- What the exercise asks -
Every entry below should come back unchanged, except that the pictures are dropped.

Web document revisions
---------------

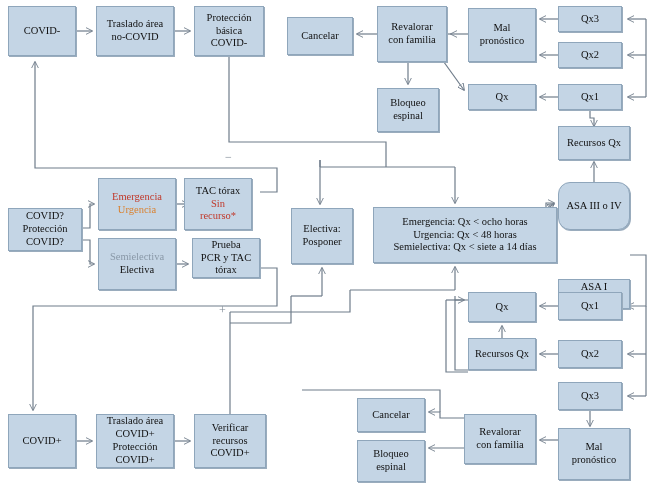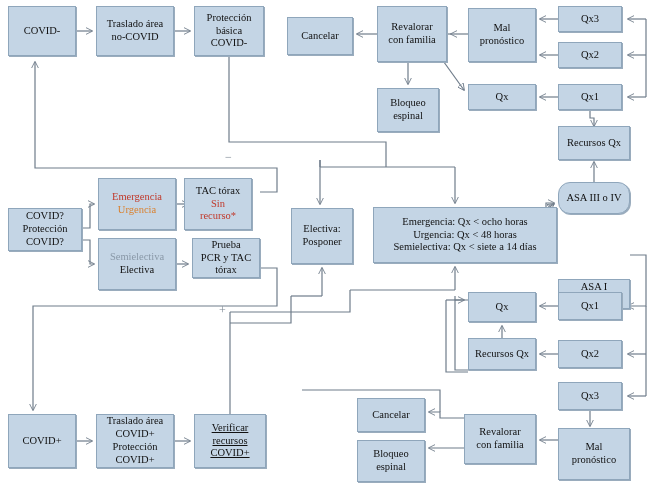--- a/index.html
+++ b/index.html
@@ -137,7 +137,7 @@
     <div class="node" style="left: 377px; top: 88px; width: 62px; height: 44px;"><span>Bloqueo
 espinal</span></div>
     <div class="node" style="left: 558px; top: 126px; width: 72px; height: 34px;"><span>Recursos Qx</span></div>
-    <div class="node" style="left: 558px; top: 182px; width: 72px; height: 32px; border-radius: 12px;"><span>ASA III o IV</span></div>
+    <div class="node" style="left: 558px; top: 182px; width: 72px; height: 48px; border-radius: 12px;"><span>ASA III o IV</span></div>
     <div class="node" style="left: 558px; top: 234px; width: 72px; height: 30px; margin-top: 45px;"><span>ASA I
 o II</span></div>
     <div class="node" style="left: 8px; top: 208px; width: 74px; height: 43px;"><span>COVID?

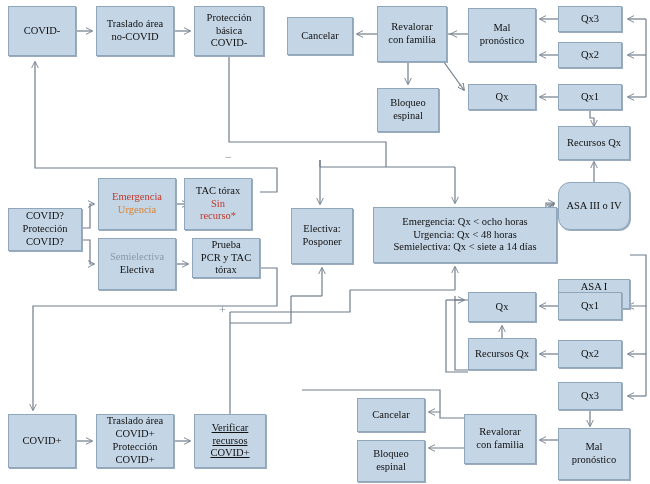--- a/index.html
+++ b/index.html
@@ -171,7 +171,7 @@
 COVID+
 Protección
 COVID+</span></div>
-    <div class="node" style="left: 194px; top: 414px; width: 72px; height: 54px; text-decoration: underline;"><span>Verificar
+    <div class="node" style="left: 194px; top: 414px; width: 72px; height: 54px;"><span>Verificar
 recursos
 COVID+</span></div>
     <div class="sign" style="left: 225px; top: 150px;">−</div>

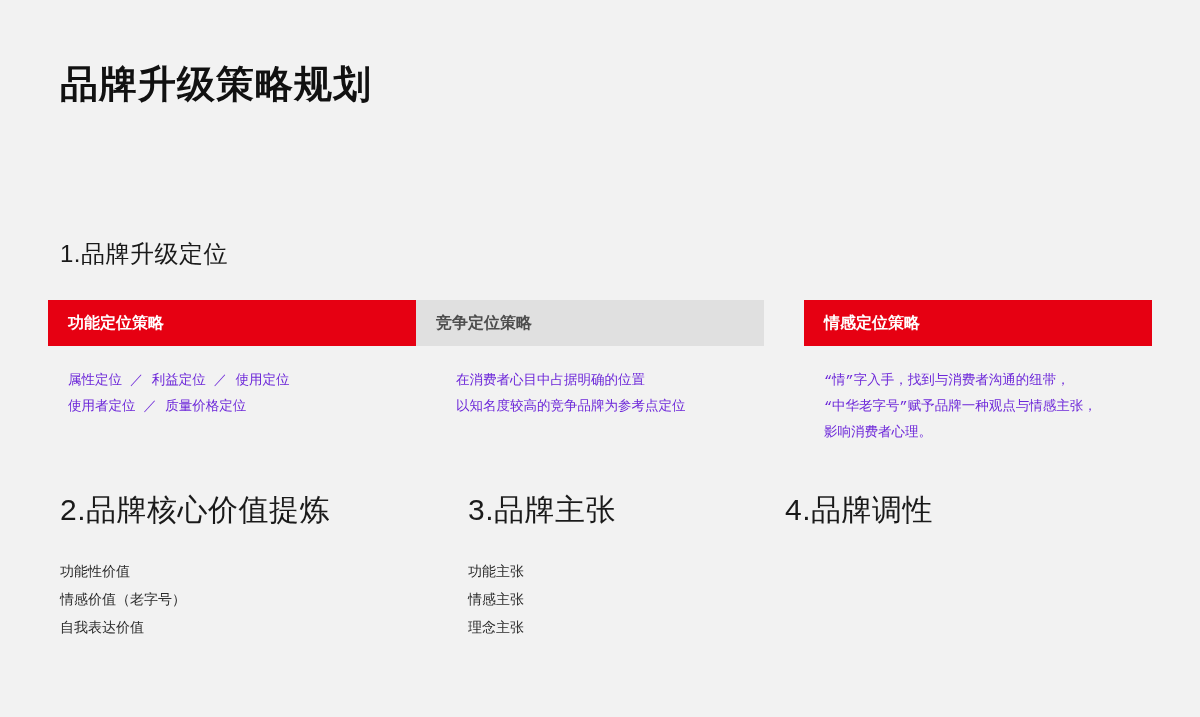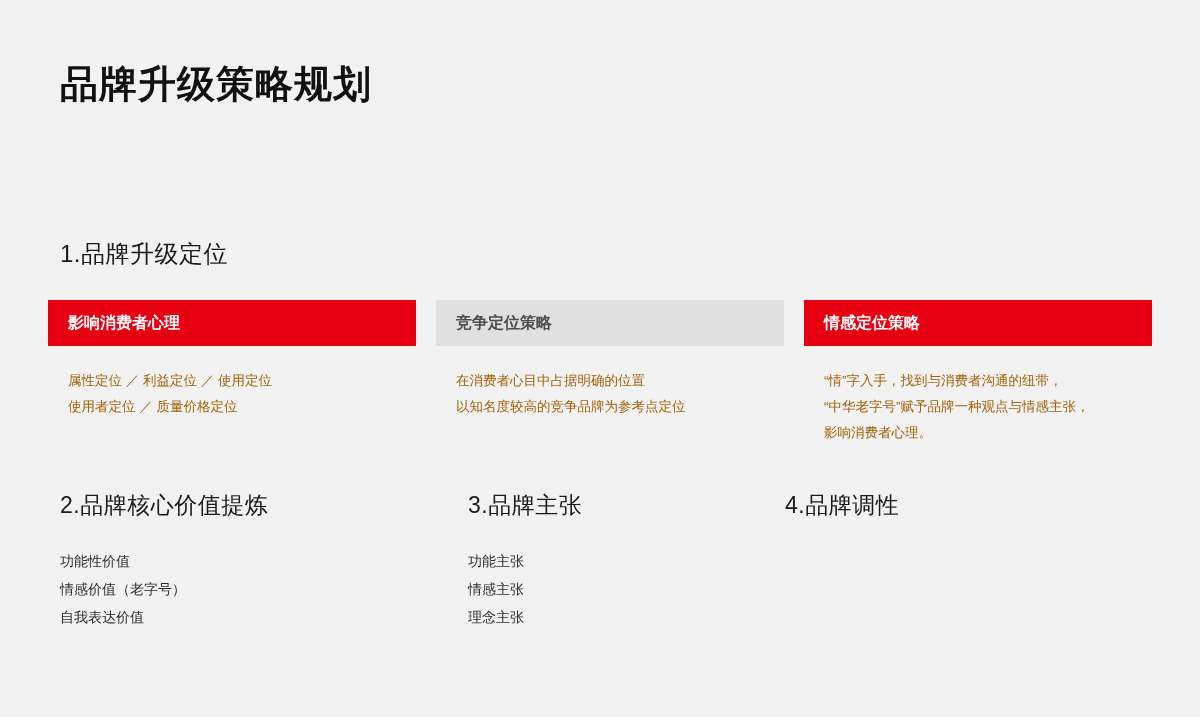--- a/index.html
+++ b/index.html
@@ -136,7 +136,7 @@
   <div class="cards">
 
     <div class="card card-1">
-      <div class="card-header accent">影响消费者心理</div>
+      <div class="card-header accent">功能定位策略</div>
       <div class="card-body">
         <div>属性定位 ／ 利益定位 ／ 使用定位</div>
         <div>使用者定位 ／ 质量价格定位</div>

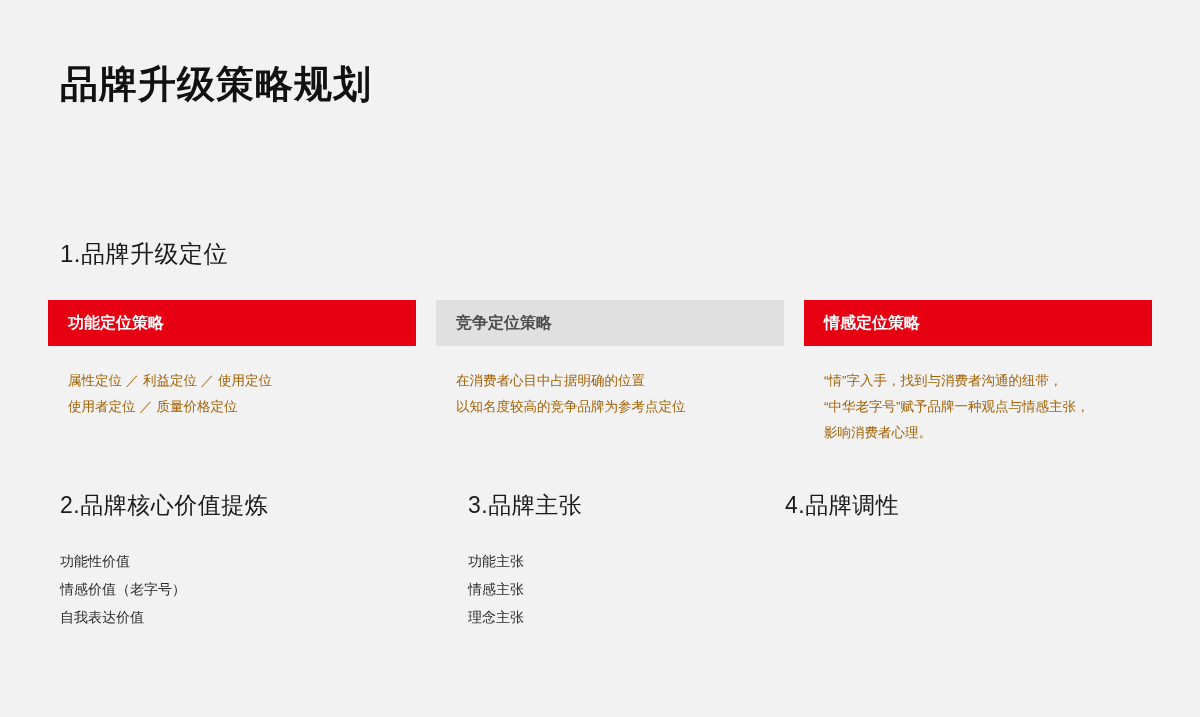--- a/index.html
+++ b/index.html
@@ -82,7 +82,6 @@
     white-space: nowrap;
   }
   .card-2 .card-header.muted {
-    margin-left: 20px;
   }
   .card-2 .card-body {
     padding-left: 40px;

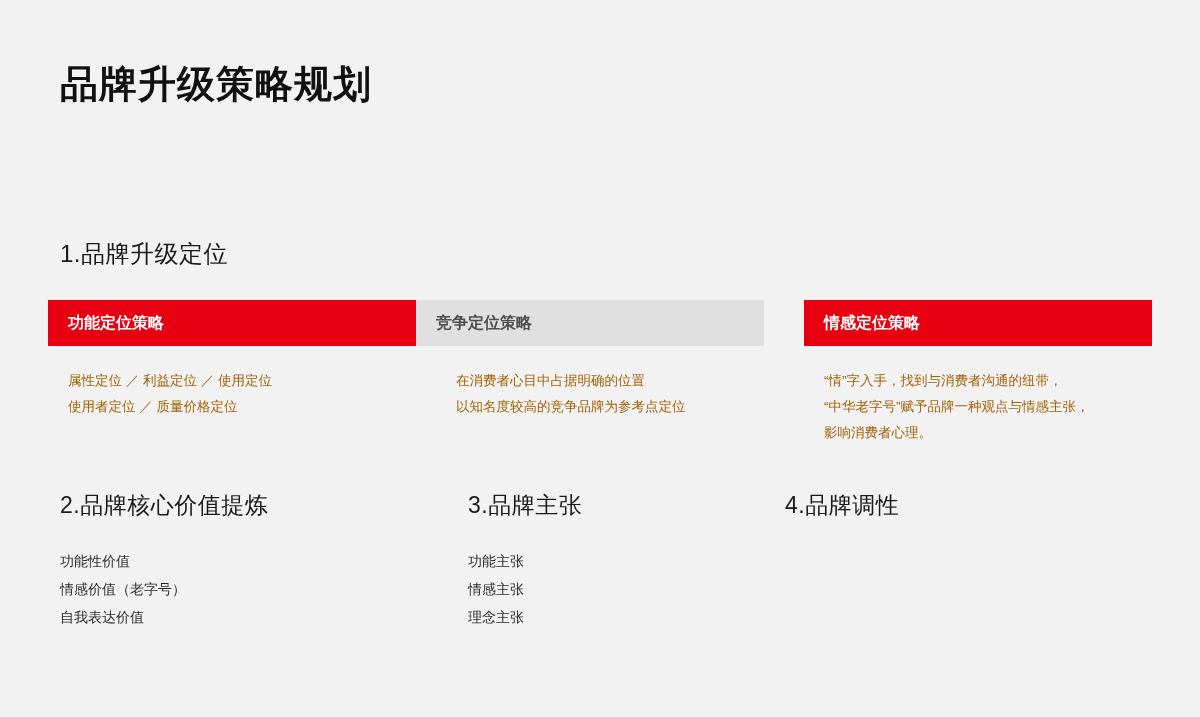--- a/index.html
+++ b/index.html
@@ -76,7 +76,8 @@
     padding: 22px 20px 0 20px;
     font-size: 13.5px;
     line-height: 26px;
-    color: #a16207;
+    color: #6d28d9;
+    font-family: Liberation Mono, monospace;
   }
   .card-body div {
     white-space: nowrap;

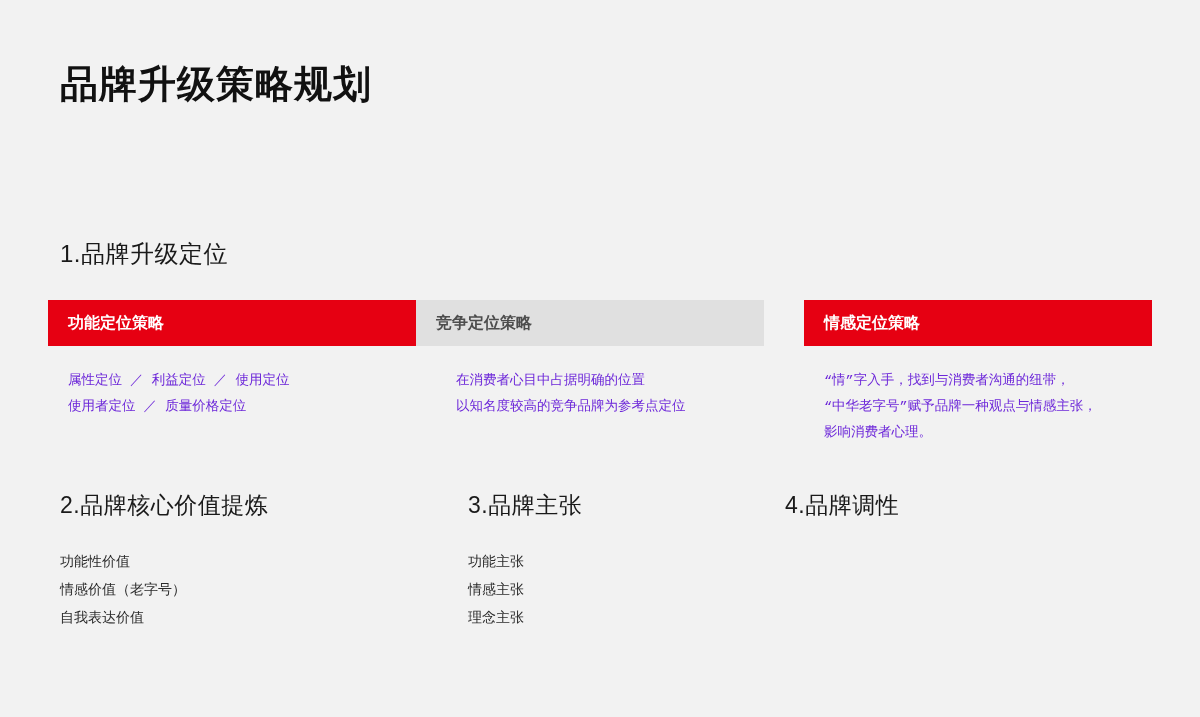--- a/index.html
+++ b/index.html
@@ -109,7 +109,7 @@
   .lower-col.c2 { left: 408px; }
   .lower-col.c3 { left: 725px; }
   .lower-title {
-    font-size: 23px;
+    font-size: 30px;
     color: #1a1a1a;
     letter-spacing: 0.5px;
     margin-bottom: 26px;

---------------

- Exercise result -
--- a/index.html
+++ b/index.html
@@ -137,7 +137,7 @@
     <div class="node" style="left: 377px; top: 88px; width: 62px; height: 44px;"><span>Bloqueo
 espinal</span></div>
     <div class="node" style="left: 558px; top: 126px; width: 72px; height: 34px;"><span>Recursos Qx</span></div>
-    <div class="node" style="left: 558px; top: 182px; width: 72px; height: 32px; border-radius: 12px;"><span>ASA III o IV</span></div>
+    <div class="node" style="left: 558px; top: 182px; width: 72px; height: 48px; border-radius: 12px;"><span>ASA III o IV</span></div>
     <div class="node" style="left: 558px; top: 234px; width: 72px; height: 30px; margin-top: 45px;"><span>ASA I
 o II</span></div>
     <div class="node" style="left: 8px; top: 208px; width: 74px; height: 43px;"><span>COVID?

--- a/index.html
+++ b/index.html
@@ -171,7 +171,7 @@
 COVID+
 Protección
 COVID+</span></div>
-    <div class="node" style="left: 194px; top: 414px; width: 72px; height: 54px; text-decoration: underline;"><span>Verificar
+    <div class="node" style="left: 194px; top: 414px; width: 72px; height: 54px;"><span>Verificar
 recursos
 COVID+</span></div>
     <div class="sign" style="left: 225px; top: 150px;">−</div>

--- a/index.html
+++ b/index.html
@@ -136,7 +136,7 @@
   <div class="cards">
 
     <div class="card card-1">
-      <div class="card-header accent">影响消费者心理</div>
+      <div class="card-header accent">功能定位策略</div>
       <div class="card-body">
         <div>属性定位 ／ 利益定位 ／ 使用定位</div>
         <div>使用者定位 ／ 质量价格定位</div>

--- a/index.html
+++ b/index.html
@@ -82,7 +82,6 @@
     white-space: nowrap;
   }
   .card-2 .card-header.muted {
-    margin-left: 20px;
   }
   .card-2 .card-body {
     padding-left: 40px;

--- a/index.html
+++ b/index.html
@@ -76,7 +76,8 @@
     padding: 22px 20px 0 20px;
     font-size: 13.5px;
     line-height: 26px;
-    color: #a16207;
+    color: #6d28d9;
+    font-family: Liberation Mono, monospace;
   }
   .card-body div {
     white-space: nowrap;

--- a/index.html
+++ b/index.html
@@ -109,7 +109,7 @@
   .lower-col.c2 { left: 408px; }
   .lower-col.c3 { left: 725px; }
   .lower-title {
-    font-size: 23px;
+    font-size: 30px;
     color: #1a1a1a;
     letter-spacing: 0.5px;
     margin-bottom: 26px;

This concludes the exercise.